The typical sBCC appears as a flat, red patch that may be mistaken for eczema, psoriasis, or a fungal infection. It often has a pearly or translucent quality when stretched. Unlike nodular BCC, which forms a dome-shaped papule with ulceration, the superficial variant spreads horizontally along the epidermis. This leads to its characteristic flat appearance. Over time, the patch may enlarge slowly, developing tiny blood vessels (telangiectasias) or a thin crust.

Patients may notice a persistent red spot that does not heal or occasionally bleeds. Because sBCC grows slowly, it can be present for years before medical attention is sought. It's important to differentiate sBCC from other skin lesions. For instance, a solitary red patch on the chest or back that has been present for months warrants a dermatoscopic examination.

Warning: Do not ignore a persistent red patch. While many red spots are benign, any lesion that bleeds, itches, or changes over time should be evaluated by a dermatologist to rule out sBCC.

Diagnosis and Subtypes

Diagnosis is primarily clinical, aided by dermoscopy. Dermoscopic features of superficial basal cell carcinoma include fine telangiectasias, multiple small erosions, and leaf-like structures. A shave biopsy is often performed to confirm the diagnosis and distinguish it from other BCC subtypes, such as basal cell carcinoma superficial and nodular type mixed forms. Histology shows nests of basaloid cells with peripheral palisading and stromal retraction, but the tumor is confined to the papillary dermis.

It is essential to differentiate superficial BCC from other BCC subtypes because treatment may vary. Nodular BCC, for instance, requires more aggressive surgical removal. In contrast, the treatment for sBCC often includes less invasive modalities.

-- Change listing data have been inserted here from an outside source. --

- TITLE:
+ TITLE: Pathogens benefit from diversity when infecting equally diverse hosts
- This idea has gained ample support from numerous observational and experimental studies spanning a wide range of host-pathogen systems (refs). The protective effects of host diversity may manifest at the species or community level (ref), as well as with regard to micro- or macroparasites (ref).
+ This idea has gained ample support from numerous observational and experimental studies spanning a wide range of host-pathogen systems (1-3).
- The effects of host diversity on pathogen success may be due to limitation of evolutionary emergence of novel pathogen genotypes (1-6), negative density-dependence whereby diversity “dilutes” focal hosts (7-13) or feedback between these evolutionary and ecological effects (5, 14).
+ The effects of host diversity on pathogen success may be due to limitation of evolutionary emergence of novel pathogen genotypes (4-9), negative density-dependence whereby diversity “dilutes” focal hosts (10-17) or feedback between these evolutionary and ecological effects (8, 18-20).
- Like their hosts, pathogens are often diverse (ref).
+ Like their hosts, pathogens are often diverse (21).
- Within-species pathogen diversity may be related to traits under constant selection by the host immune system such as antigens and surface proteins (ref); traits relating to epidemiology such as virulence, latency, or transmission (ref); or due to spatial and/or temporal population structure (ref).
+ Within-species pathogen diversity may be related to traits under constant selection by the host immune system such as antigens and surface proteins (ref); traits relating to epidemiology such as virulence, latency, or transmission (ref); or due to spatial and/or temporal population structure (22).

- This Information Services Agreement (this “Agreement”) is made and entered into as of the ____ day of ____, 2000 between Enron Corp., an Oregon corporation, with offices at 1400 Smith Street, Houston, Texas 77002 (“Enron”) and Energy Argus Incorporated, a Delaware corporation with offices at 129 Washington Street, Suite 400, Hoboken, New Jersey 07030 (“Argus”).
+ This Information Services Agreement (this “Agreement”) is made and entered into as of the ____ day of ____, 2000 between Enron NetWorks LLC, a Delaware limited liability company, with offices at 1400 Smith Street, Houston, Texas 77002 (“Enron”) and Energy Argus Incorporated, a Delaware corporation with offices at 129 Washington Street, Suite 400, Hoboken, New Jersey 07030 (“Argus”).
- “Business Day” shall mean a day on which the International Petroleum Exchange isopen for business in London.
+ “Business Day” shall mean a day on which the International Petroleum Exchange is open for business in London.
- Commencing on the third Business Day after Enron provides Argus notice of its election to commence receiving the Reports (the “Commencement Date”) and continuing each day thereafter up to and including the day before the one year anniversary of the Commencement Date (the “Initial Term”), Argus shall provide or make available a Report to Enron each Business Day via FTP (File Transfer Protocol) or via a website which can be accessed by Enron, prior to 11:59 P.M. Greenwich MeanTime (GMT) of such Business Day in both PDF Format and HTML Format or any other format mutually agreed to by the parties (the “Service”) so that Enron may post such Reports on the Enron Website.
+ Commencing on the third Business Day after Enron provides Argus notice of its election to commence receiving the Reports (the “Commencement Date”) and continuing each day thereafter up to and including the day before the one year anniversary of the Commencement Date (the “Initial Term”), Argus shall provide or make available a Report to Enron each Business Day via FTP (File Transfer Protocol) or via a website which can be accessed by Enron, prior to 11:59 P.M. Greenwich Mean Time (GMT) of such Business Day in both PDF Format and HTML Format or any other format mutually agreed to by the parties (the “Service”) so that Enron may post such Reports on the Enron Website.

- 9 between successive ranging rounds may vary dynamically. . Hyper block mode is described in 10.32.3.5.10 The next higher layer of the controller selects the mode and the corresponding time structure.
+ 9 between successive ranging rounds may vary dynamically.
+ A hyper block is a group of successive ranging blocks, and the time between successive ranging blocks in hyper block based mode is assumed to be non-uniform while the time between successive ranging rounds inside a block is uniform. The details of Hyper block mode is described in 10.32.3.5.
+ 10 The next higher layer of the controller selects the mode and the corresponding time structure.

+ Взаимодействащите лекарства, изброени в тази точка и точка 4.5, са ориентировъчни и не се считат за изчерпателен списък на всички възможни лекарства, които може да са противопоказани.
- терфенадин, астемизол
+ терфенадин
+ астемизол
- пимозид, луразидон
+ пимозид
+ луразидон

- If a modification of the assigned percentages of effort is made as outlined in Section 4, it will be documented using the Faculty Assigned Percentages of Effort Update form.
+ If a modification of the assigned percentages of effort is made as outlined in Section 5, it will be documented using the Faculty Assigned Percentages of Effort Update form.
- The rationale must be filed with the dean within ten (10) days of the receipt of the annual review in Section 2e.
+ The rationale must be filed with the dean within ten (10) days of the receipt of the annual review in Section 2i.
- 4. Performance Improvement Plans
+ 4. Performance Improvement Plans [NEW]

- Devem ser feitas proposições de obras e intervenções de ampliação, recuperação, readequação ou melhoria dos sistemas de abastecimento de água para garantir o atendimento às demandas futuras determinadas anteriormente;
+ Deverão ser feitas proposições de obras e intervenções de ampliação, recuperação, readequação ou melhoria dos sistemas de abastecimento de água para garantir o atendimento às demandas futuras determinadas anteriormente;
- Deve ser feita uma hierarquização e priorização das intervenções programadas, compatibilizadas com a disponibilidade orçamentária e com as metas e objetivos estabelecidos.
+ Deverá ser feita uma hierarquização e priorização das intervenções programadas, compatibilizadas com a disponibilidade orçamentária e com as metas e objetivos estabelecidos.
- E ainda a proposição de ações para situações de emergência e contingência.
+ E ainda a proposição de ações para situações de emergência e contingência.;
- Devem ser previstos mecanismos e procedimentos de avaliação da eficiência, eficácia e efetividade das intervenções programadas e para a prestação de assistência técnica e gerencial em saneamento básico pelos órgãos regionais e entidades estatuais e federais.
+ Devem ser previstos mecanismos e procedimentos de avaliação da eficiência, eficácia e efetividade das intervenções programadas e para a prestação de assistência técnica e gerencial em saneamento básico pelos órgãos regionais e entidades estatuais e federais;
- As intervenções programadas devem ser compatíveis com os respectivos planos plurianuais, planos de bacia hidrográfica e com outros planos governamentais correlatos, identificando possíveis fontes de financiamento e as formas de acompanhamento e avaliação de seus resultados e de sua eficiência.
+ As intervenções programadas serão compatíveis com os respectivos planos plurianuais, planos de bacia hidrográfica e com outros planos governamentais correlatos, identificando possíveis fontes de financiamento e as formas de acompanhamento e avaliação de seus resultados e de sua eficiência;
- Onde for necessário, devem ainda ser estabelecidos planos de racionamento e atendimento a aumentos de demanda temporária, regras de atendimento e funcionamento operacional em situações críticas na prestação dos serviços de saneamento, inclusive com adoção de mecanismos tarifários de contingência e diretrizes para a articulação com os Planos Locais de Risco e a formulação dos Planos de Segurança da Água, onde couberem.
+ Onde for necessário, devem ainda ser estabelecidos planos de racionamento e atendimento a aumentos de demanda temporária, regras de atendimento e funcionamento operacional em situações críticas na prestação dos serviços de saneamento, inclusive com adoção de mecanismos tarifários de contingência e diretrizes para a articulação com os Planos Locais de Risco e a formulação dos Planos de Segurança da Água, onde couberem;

Superficial basal cell carcinoma

Treatment Options for Superficial Basal Cell Carcinoma

Multiple effective treatments exist for superficial basal cell carcinoma (sBCC), depending on lesion size, location, and patient preference. The goal is complete removal while preserving cosmetic appearance. Below are the most common approaches:

  • Topical 5-fluorouracil (5-FU): A chemotherapy cream applied daily for 3-6 weeks. Efficacy rates exceed 90% for sBCC.
  • Imiquimod 5% cream: An immune response modifier applied 5 times weekly for 6 weeks. It stimulates the immune system to destroy cancer cells.
  • Photodynamic therapy (PDT): A photosensitizer is applied then activated by light. Excellent for large or multiple lesions, with good cosmetic outcomes.
  • Curettage and electrodesiccation: Scraping the tumor followed by burning the base. Suitable for small, low-risk lesions.
  • Mohs micrographic surgery: Reserved for high-risk areas (face, eyes, ears) where tissue preservation is critical. Provides the highest cure rate.
  • Cryotherapy: Freezing with liquid nitrogen. Effective for very thin lesions but less controlled depth.

For mixed cases of superficial and nodular BCC, treatment often follows the more aggressive nodular protocol. Regular follow-up is essential because sBCC can recur or new lesions can develop, especially in patients with significant sun damage.

Expert Tip: For small, low-risk sBCC on the trunk or extremities, topical agents like imiquimod or 5-FU are often preferred due to excellent cosmetic outcomes. Always undergo a skin check every 6-12 months after treatment.

Prevention and Prognosis

Since UV radiation is the primary cause, prevention focuses on sun protection: broad-spectrum sunscreen, protective clothing, and avoiding peak sun hours. sBCC has an excellent prognosis if treated early. However, untreated lesions can become invasive and cause significant cosmetic deformity. Patients with a history of one BCC have a higher risk of developing additional BCCs, so routine skin surveillance is key.

In summary, superficial basal cell carcinoma presents as a flat red patch and is highly treatable with a variety of methods. Early diagnosis and appropriate treatment for sBCC lead to excellent outcomes. If you notice a persistent red, scaly spot on your skin, especially in a sun-exposed area, consult a dermatologist promptly.